Eran las nueve de la noche cuando Eva entraba en el apartamento después de un largo día de trabajo. Ruth la recibió con una sonrisa en los labios y le dijo en cuanto puso un pie en el hall:

— ¡Ana regresa a la ciudad mañana por la mañana!

— ¿En serio? —Preguntó Eva animada por la buena noticia—. Tengo muchas ganas de verla, la he echado mucho de menos.

Ruth también había echado mucho de menos a Ana, sobretodo porque necesitaba que le echara una mano con Eva, a la que veía muy perdida en la vida y no sabía cómo ayudar.

Al día siguiente, Eva fue a trabajar por la mañana y decidió tomarse la tarde libre para ir a comer con Ana y con Ruth. Podrían haber quedado en cualquier restaurante, pero prefirieron quedar en el apartamento para poder hablar con mayor intimidad, tenían muchas cosas que contarse. Eva fue la última en llegar. Ana la abrazó en cuanto la vio y a Eva se le saltaron las lágrimas.

—Pero bueno, ¡si te has vuelto una sensiblera! —Le dijo Ana con cariño—. Chicas, os he echado muchísimo de menos y, como me he acordado mucho de vosotras, os he traído un montón de regalos.
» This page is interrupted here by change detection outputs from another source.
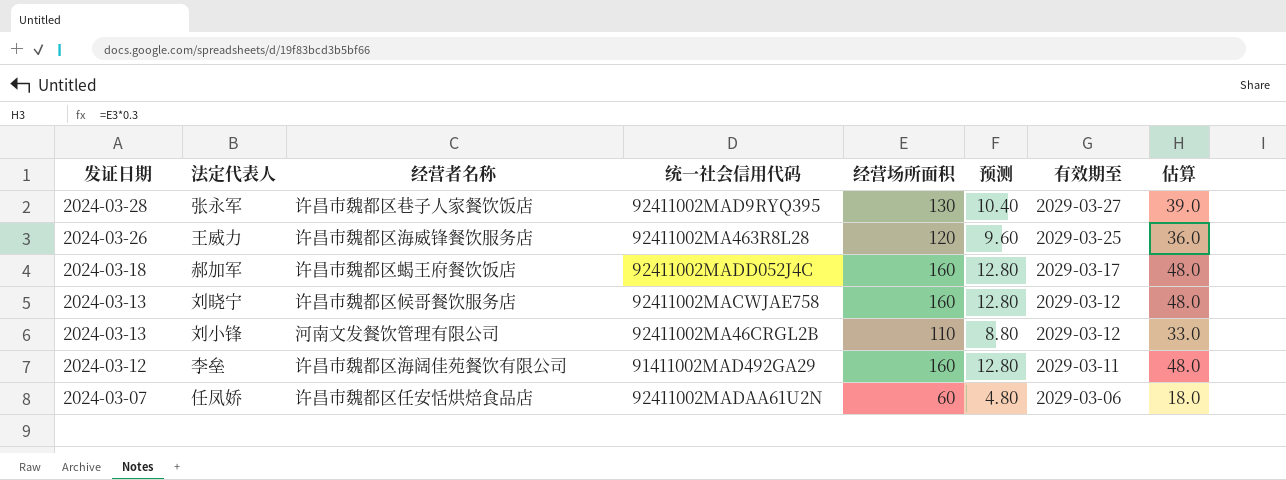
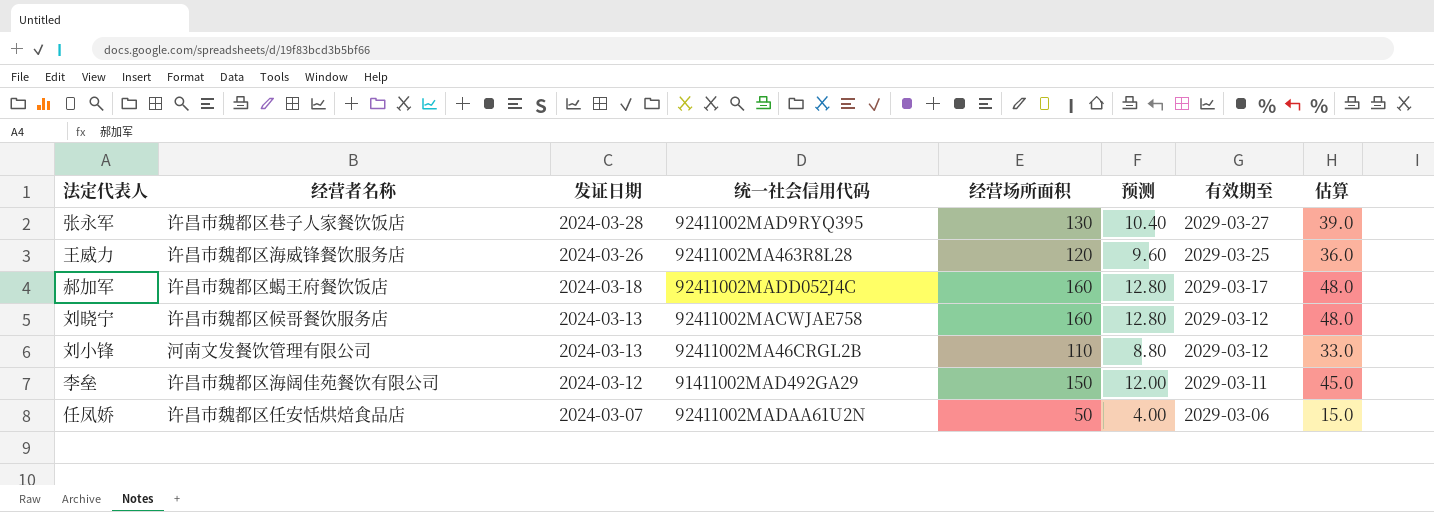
column 发证日期 | position: 1 -> 3
李垒 | 经营场所面积: 160 -> 150
李垒 | 预测: 12.80 -> 12.00
李垒 | 估算: 48.0 -> 45.0
任凤娇 | 经营场所面积: 60 -> 50
任凤娇 | 预测: 4.80 -> 4.00
任凤娇 | 估算: 18.0 -> 15.0

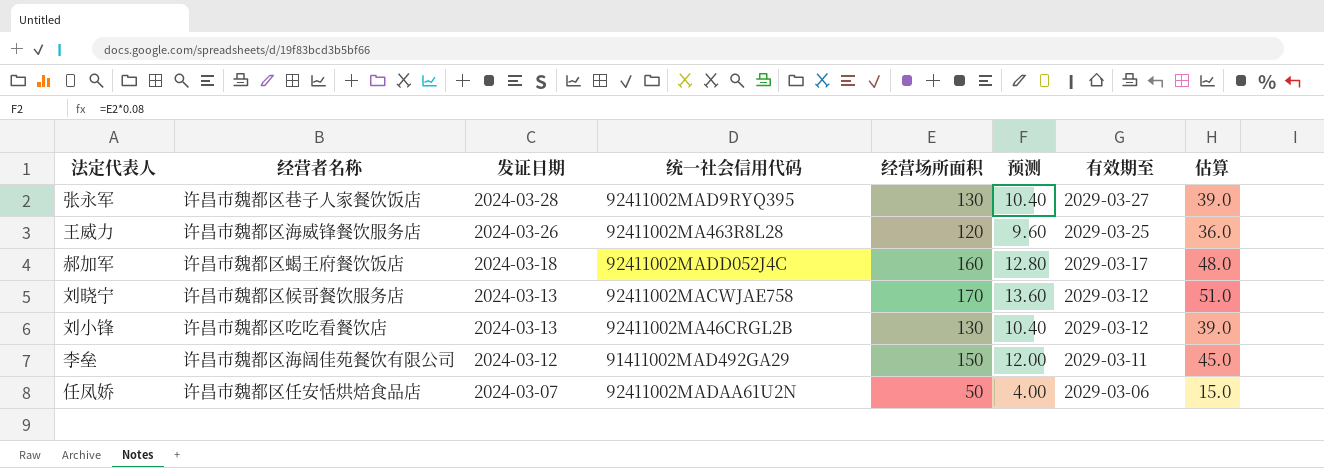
刘晓宁 | 经营场所面积: 160 -> 170
刘晓宁 | 预测: 12.80 -> 13.60
刘晓宁 | 估算: 48.0 -> 51.0
刘小锋 | 经营者名称: 河南文发餐饮管理有限公司 -> 许昌市魏都区吃吃看餐饮店
刘小锋 | 经营场所面积: 110 -> 130
刘小锋 | 预测: 8.80 -> 10.40
刘小锋 | 估算: 33.0 -> 39.0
Las tres amigas se sentaron en el sofá del salón para escuchar las aventuras de Ana durante su luna de miel con Nahuel. Después Ruth las puso al día sobre los últimos hombres con los que se había metido en la cama, la Ruth dulce, romántica e ilusa había desaparecido por completo desde que, dos años atrás, regresaron de aquellas idílicas vacaciones que disfrutaron el último verano sin responsabilidades. Eva, animada por Ruth, se sinceró con sus dos amigas. Ruth ya estaba al corriente de todo, pero Ana no tenía ni idea y se sorprendió. Al igual que Ruth, Ana no se sorprendió de que aquella relación finalizara, se sorprendió por el estado de su amiga, quién siempre había sido la mente fría de las tres.

—Eva, has tomado la decisión de dejar a Norbert porque él no significa nada para ti y con él jamás hubieras sido feliz —le recordó Ana—. No tengas miedo, has hecho lo correcto.
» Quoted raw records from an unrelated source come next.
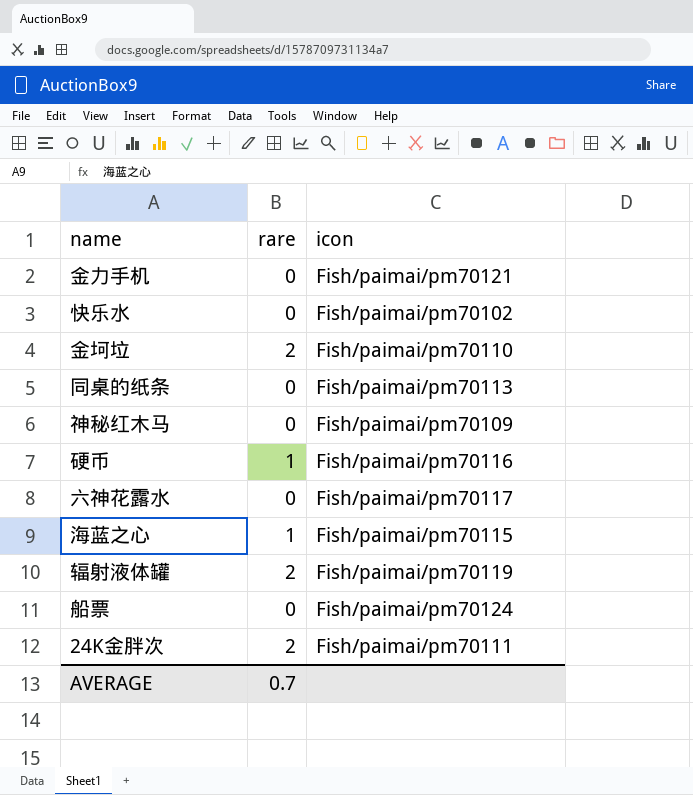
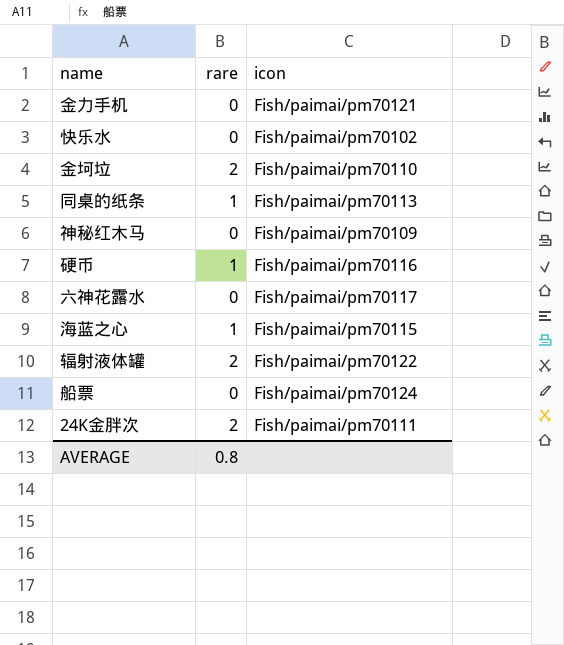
同桌的纸条 | rare: 0 -> 1
辐射液体罐 | icon: Fish/paimai/pm70119 -> Fish/paimai/pm70122
AVERAGE | rare: 0.7 -> 0.8

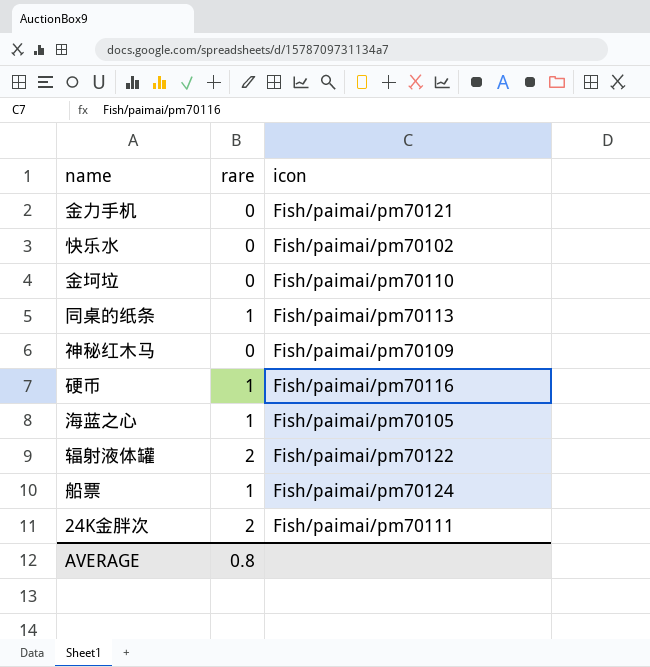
row 六神花露水: 0 | Fish/paimai/pm70117 -> none
金坷垃 | rare: 2 -> 0
海蓝之心 | icon: Fish/paimai/pm70115 -> Fish/paimai/pm70105
船票 | rare: 0 -> 1

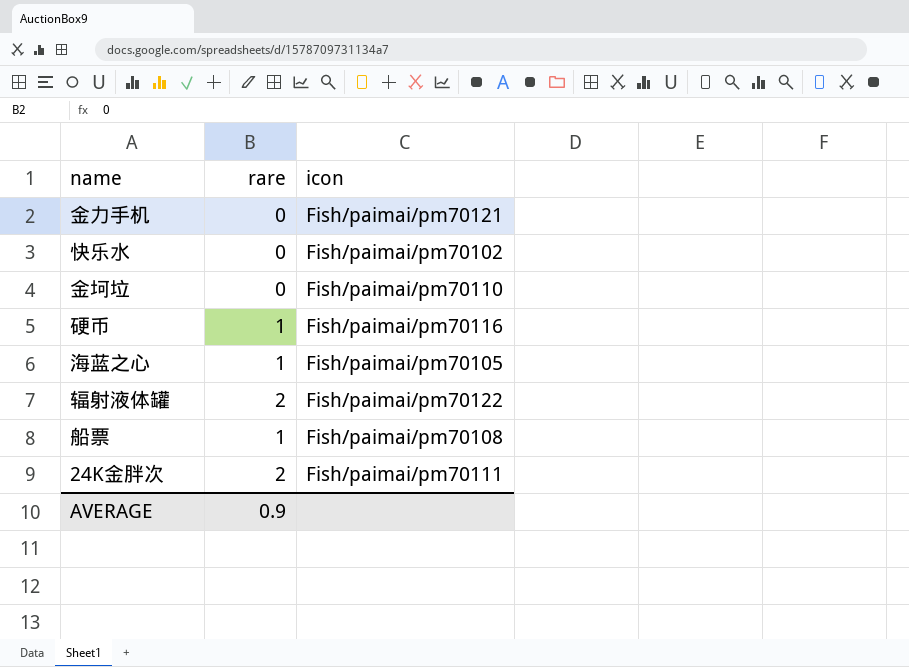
row 同桌的纸条: 1 | Fish/paimai/pm70113 -> none
row 神秘红木马: 0 | Fish/paimai/pm70109 -> none
船票 | icon: Fish/paimai/pm70124 -> Fish/paimai/pm70108
AVERAGE | rare: 0.8 -> 0.9

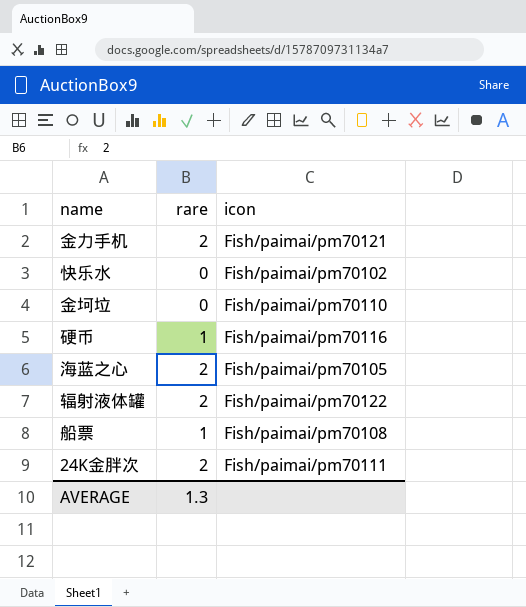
金力手机 | rare: 0 -> 2
海蓝之心 | rare: 1 -> 2
AVERAGE | rare: 0.9 -> 1.3

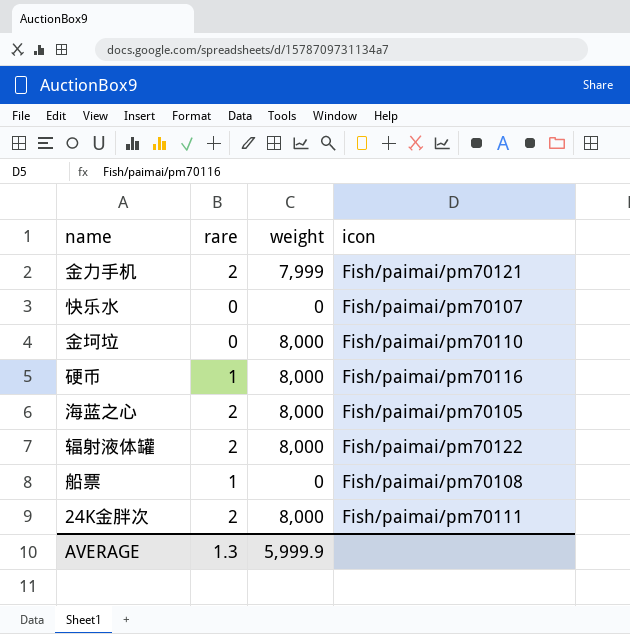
column weight | position: none -> 3
快乐水 | icon: Fish/paimai/pm70102 -> Fish/paimai/pm70107

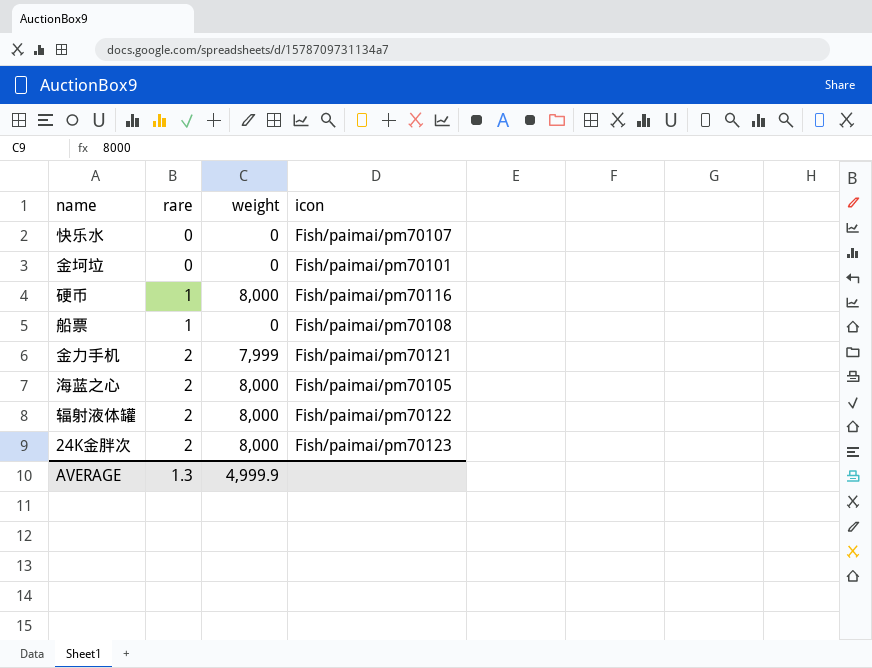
row order: none -> rare ascending
金坷垃 | weight: 8,000 -> 0
金坷垃 | icon: Fish/paimai/pm70110 -> Fish/paimai/pm70101
24K金胖次 | icon: Fish/paimai/pm70111 -> Fish/paimai/pm70123
AVERAGE | weight: 5,999.9 -> 4,999.9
Las palabras de Ana reconfortaron a Eva, no podía sentirse mal por hacer lo que creía correcto, ella no tenía la culpa de no amar a Norbert como él esperaba.

— ¿Qué piensas hacer con Derek? —Le preguntó Ana con naturalidad. Ruth le hizo un gesto para hacerle saber que era mejor no mencionar el tema pero Ana lo omitió—. Has dejado a Norbert porque no eras feliz con él porque no lo amas, pero Derek también ha formado parte de esa decisión.

—No quiero hablar de Derek. Que haya terminado con Norbert no significa que vaya a salir corriendo a los brazos de Derek —espetó Eva sintiéndose atacada, aunque tan solo era el efecto que causaba negarse a aceptar la realidad—. Ahora mismo no estoy preparada para estar con un hombre y entre Derek y yo no hay nada, él vive en la costa y yo en la ciudad, él se divierte metiendo en su cama a una mujer distinta cada noche y yo quiero dormir todas las noches con el mismo hombre y que me sea fiel. Derek no es para mí, él no entra en mis planes.

Eva fue tan tajante en su respuesta que ninguna de las dos amigas quisieron seguir insistiendo con el asunto, pese a que ambas sabían lo evidente: Eva estaba enamorada de Derek aunque no quisiera aceptarlo.